■ **TASK DESCRIPTION**
Determine how many lines in the listing below contain the word "position", then state that number by itself.

'''

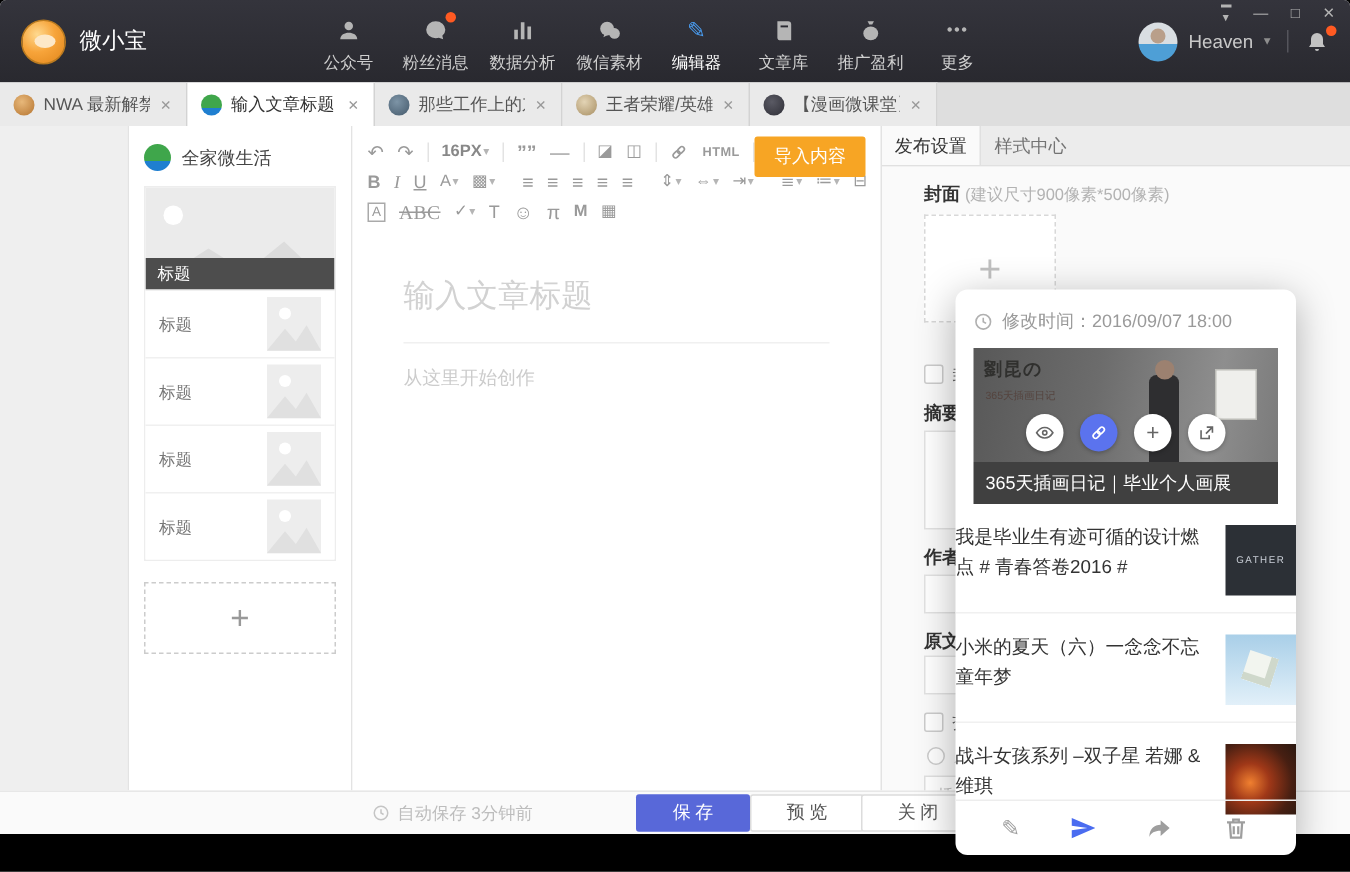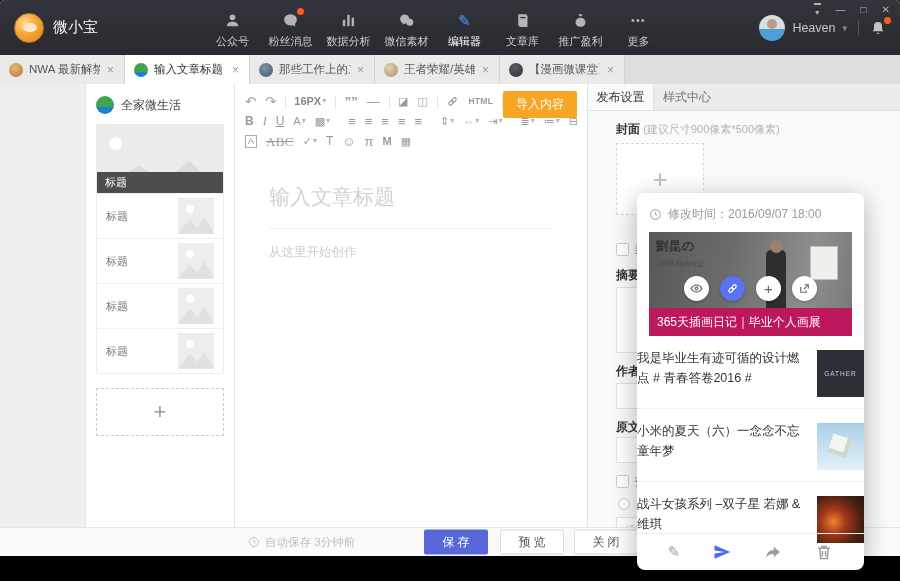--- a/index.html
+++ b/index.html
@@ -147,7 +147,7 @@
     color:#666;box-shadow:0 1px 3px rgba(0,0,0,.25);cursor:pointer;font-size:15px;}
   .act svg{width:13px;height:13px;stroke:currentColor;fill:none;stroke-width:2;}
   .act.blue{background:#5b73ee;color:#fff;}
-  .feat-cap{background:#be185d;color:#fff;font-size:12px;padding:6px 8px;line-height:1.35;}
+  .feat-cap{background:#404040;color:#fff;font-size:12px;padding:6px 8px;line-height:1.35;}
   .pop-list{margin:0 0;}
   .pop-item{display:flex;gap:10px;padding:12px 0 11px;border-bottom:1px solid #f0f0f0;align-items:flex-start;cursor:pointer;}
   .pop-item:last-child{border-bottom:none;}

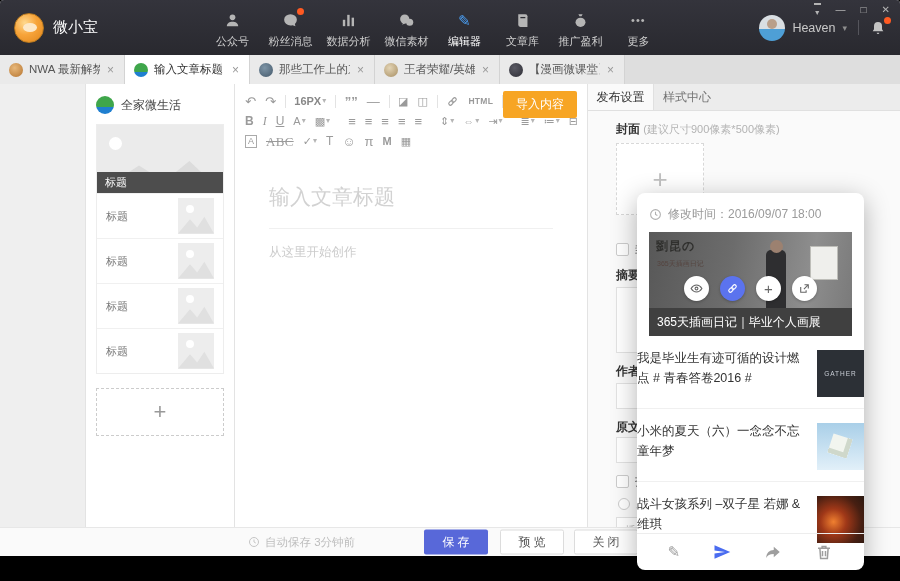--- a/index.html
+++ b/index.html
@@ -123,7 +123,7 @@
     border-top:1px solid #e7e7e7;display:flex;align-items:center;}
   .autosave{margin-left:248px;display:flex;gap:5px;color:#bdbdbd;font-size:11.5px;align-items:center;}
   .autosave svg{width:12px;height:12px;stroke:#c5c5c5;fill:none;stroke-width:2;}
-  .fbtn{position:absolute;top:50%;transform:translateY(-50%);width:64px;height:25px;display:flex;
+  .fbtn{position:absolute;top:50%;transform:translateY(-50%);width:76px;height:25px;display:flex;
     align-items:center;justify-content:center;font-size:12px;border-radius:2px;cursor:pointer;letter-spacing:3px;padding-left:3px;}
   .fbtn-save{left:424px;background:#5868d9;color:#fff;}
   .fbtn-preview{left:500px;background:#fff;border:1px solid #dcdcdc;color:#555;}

'''

■ **ANSWER SPACE**
2